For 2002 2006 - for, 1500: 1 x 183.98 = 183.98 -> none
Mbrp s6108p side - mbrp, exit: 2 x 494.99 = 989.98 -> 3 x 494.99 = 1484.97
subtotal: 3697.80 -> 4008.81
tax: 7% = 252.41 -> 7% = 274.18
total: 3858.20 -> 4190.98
+---+
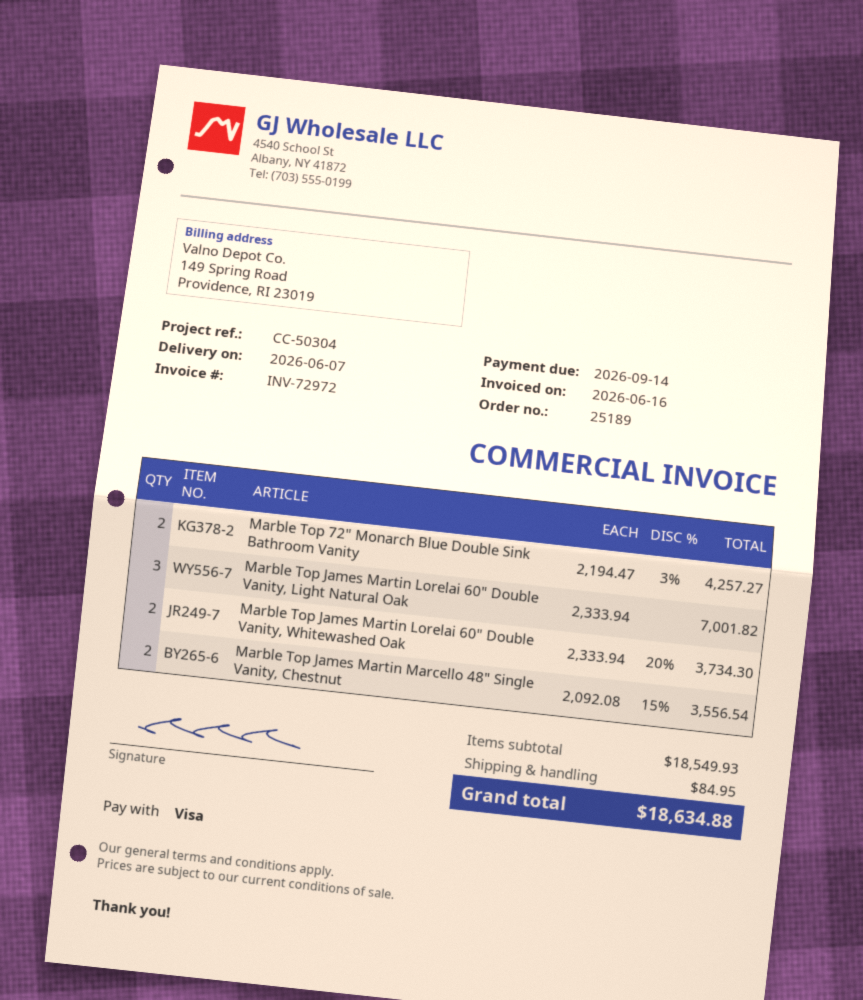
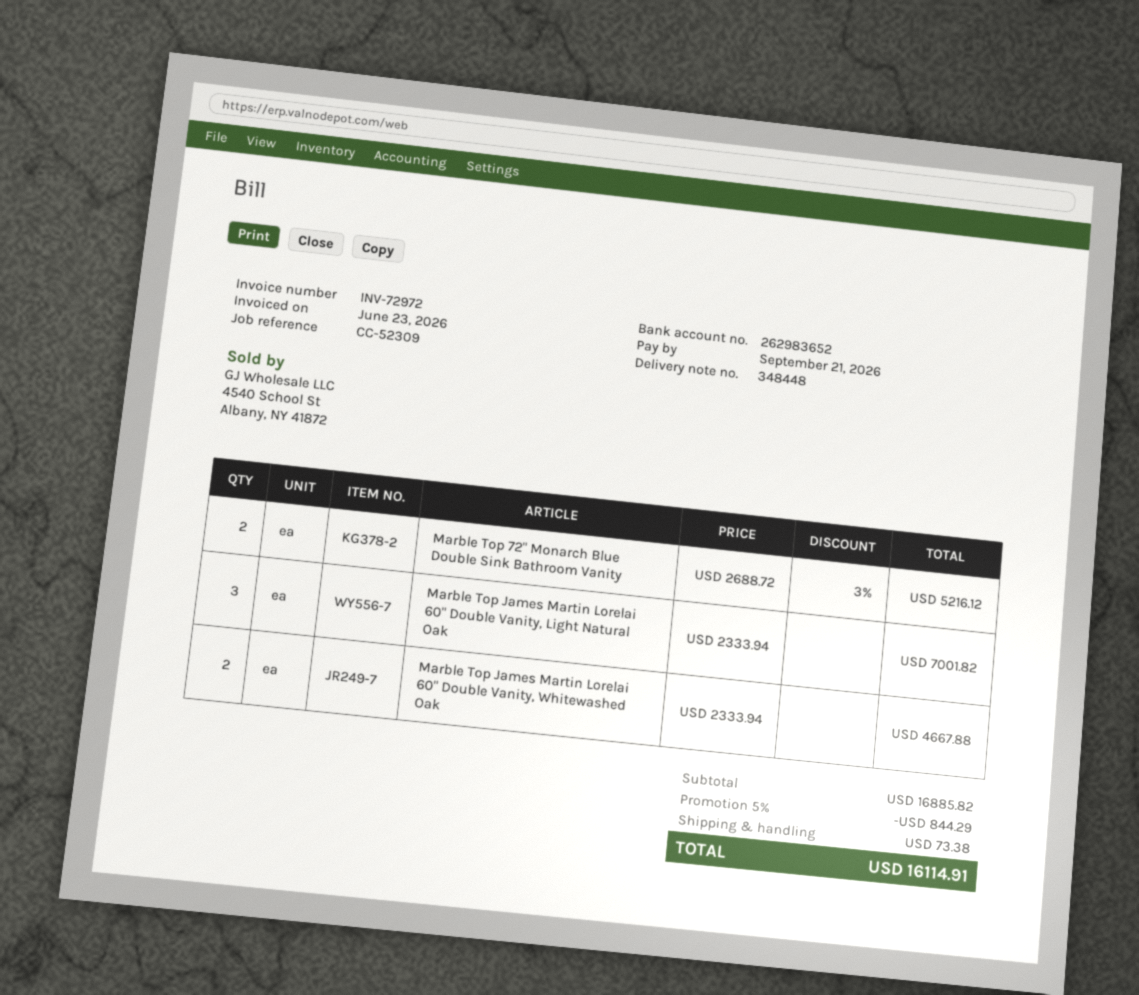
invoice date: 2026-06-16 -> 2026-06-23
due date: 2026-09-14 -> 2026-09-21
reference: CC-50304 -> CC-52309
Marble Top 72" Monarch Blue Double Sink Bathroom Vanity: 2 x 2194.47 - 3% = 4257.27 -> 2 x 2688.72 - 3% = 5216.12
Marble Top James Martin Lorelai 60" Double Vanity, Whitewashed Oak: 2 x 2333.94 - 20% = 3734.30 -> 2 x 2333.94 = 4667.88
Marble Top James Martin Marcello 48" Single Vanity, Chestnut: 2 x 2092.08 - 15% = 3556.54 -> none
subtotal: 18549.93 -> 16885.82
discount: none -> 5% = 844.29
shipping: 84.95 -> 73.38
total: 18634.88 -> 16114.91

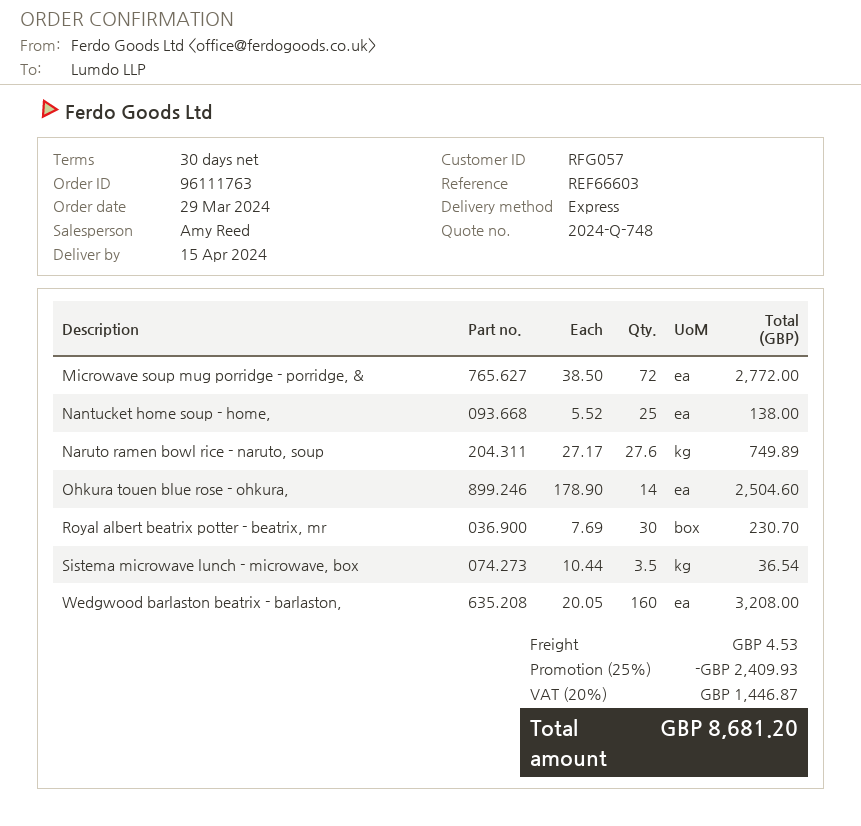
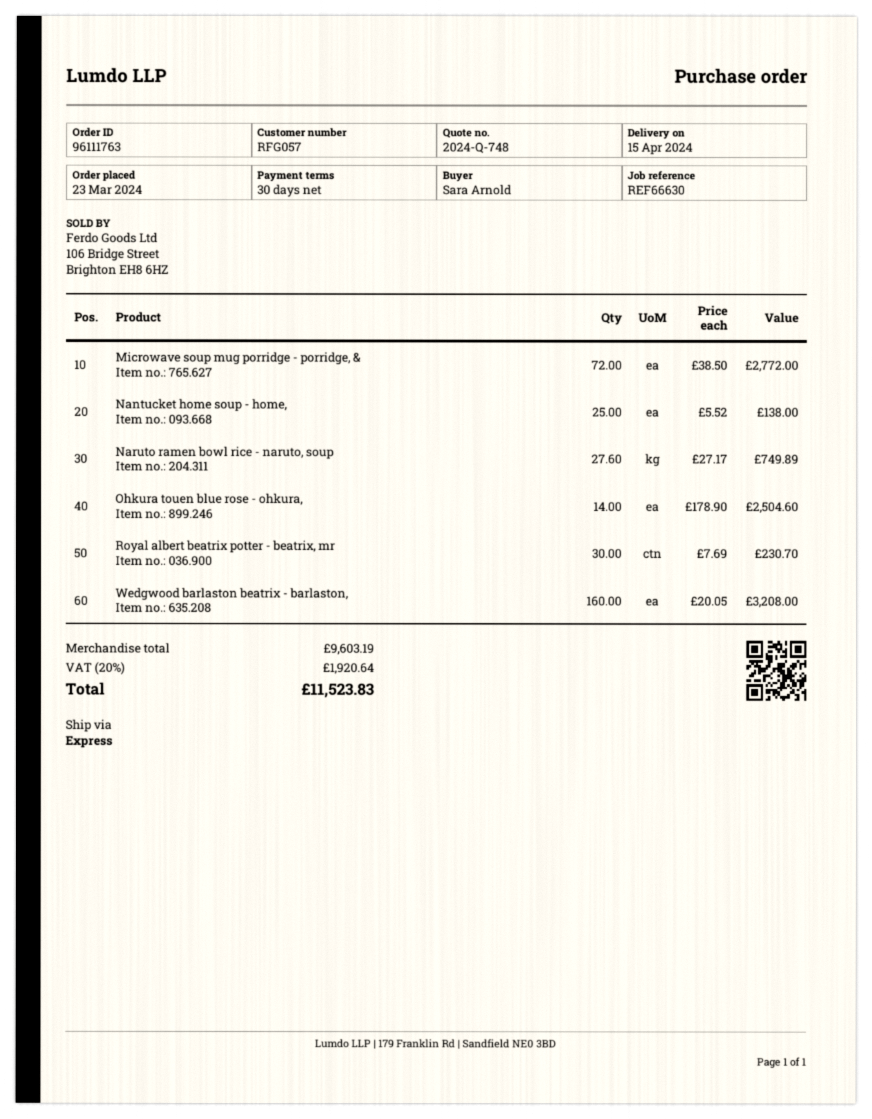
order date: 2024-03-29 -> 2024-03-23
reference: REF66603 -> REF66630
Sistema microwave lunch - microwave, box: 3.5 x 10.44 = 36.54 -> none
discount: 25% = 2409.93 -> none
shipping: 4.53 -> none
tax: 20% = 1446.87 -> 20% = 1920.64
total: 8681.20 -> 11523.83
+---+
INSTRUCTIONS FOR THE TASK: Repeat, word for word, the lines above between the line holding "For 2002 2006" and the line holding "total: 3858.20 -> 4190.98", inclusive; omit everything else.

ANSWER BOX:
For 2002 2006 - for, 1500: 1 x 183.98 = 183.98 -> none
Mbrp s6108p side - mbrp, exit: 2 x 494.99 = 989.98 -> 3 x 494.99 = 1484.97
subtotal: 3697.80 -> 4008.81
tax: 7% = 252.41 -> 7% = 274.18
total: 3858.20 -> 4190.98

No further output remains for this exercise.